* _Problem_: Copy exactly the lines that run from the top of the listing to the line containing "color:#14532d; font-weight:bold; font-family:Liberation", both ends included, and omit the pictures.
++++ Data supplied ++++
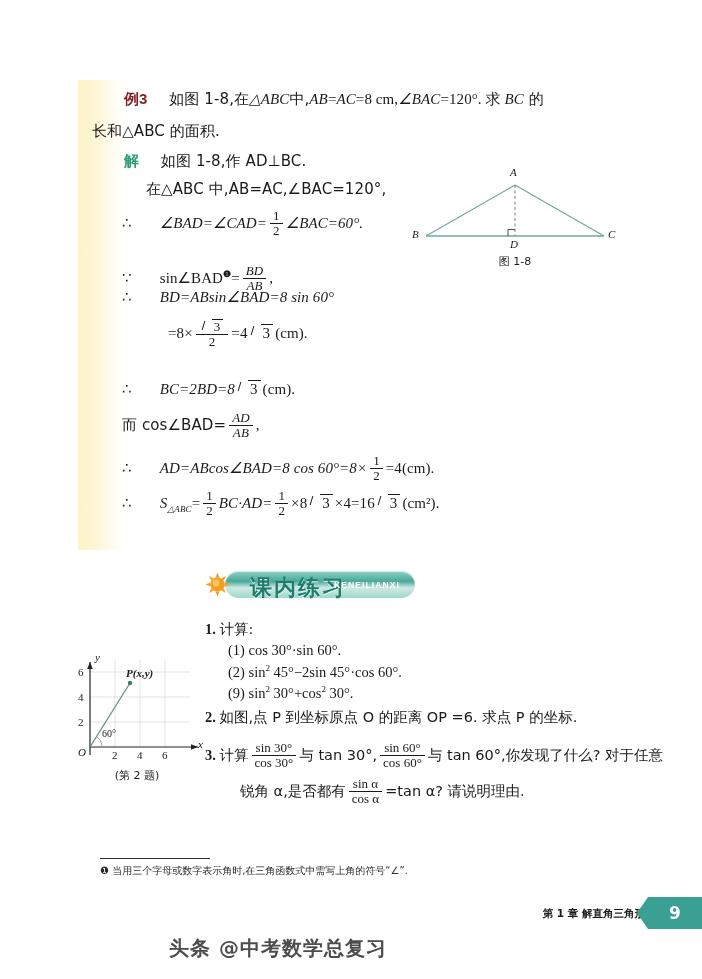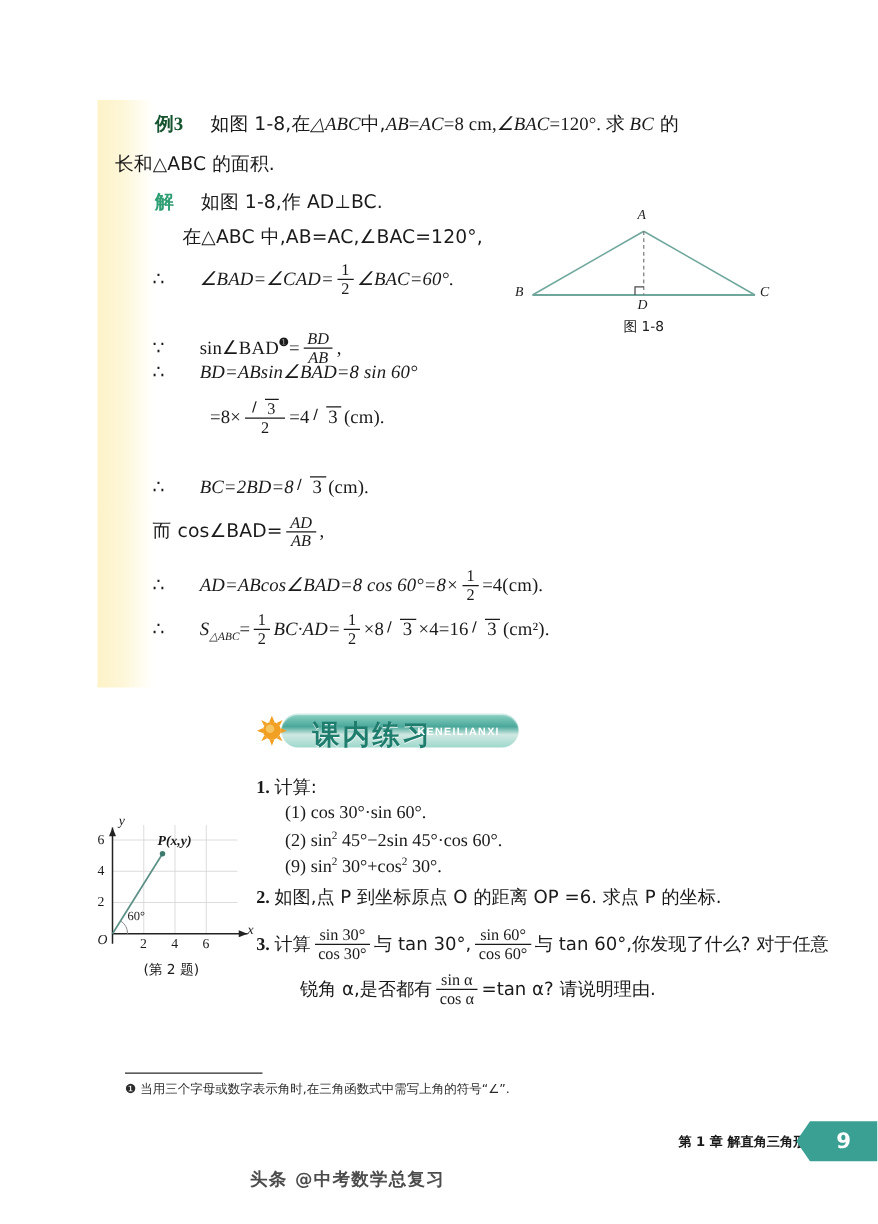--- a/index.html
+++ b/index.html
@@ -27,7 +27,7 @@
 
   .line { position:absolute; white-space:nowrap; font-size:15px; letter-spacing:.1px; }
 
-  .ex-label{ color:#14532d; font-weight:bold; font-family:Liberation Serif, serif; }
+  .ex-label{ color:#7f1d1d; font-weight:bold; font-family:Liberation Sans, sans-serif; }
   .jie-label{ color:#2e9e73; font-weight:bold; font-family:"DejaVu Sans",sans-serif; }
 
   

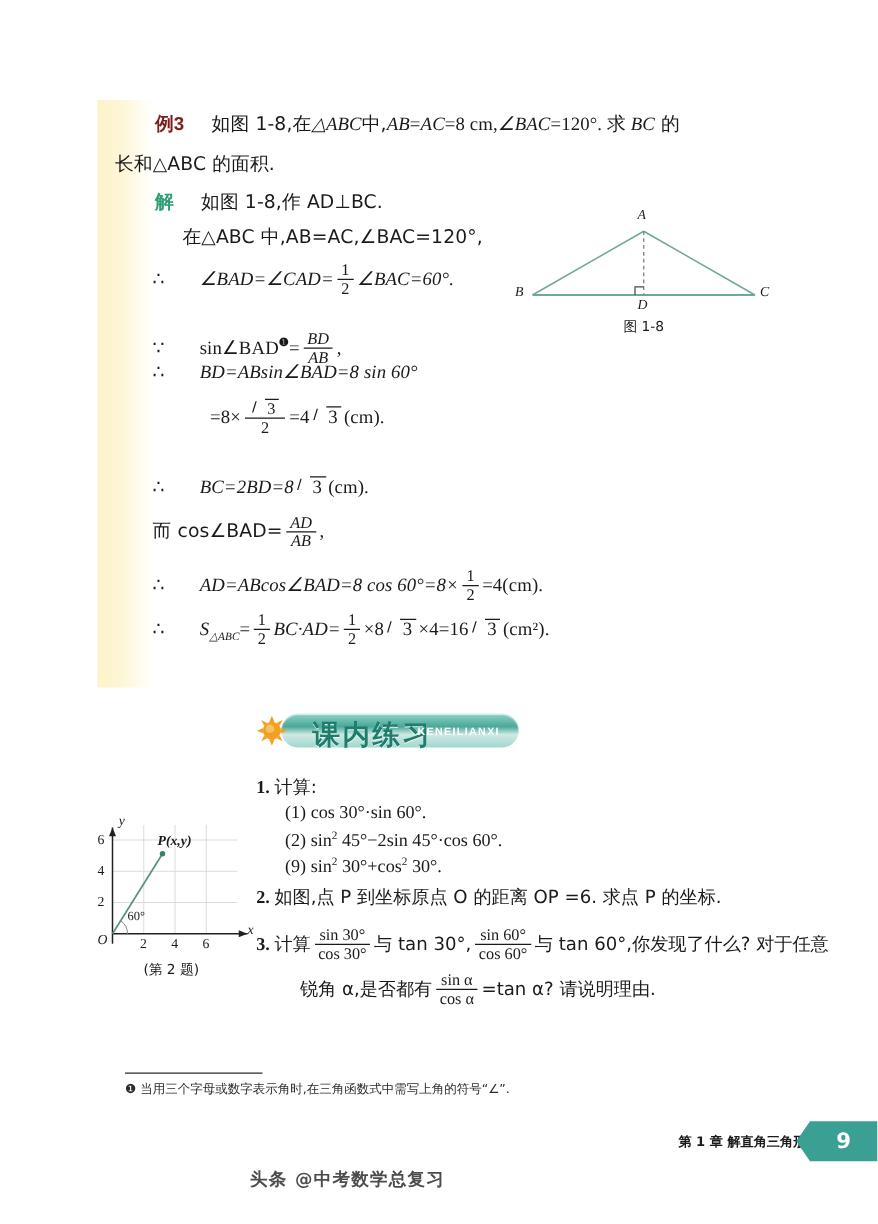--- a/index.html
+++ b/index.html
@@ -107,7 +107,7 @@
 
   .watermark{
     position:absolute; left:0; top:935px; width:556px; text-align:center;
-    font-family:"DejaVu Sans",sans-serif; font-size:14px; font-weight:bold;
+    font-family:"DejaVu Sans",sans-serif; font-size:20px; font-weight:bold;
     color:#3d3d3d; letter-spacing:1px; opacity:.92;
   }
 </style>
++++
* _Response to this task_:
--- a/index.html
+++ b/index.html
@@ -27,7 +27,7 @@
 
   .line { position:absolute; white-space:nowrap; font-size:15px; letter-spacing:.1px; }
 
-  .ex-label{ color:#14532d; font-weight:bold; font-family:Liberation Serif, serif; }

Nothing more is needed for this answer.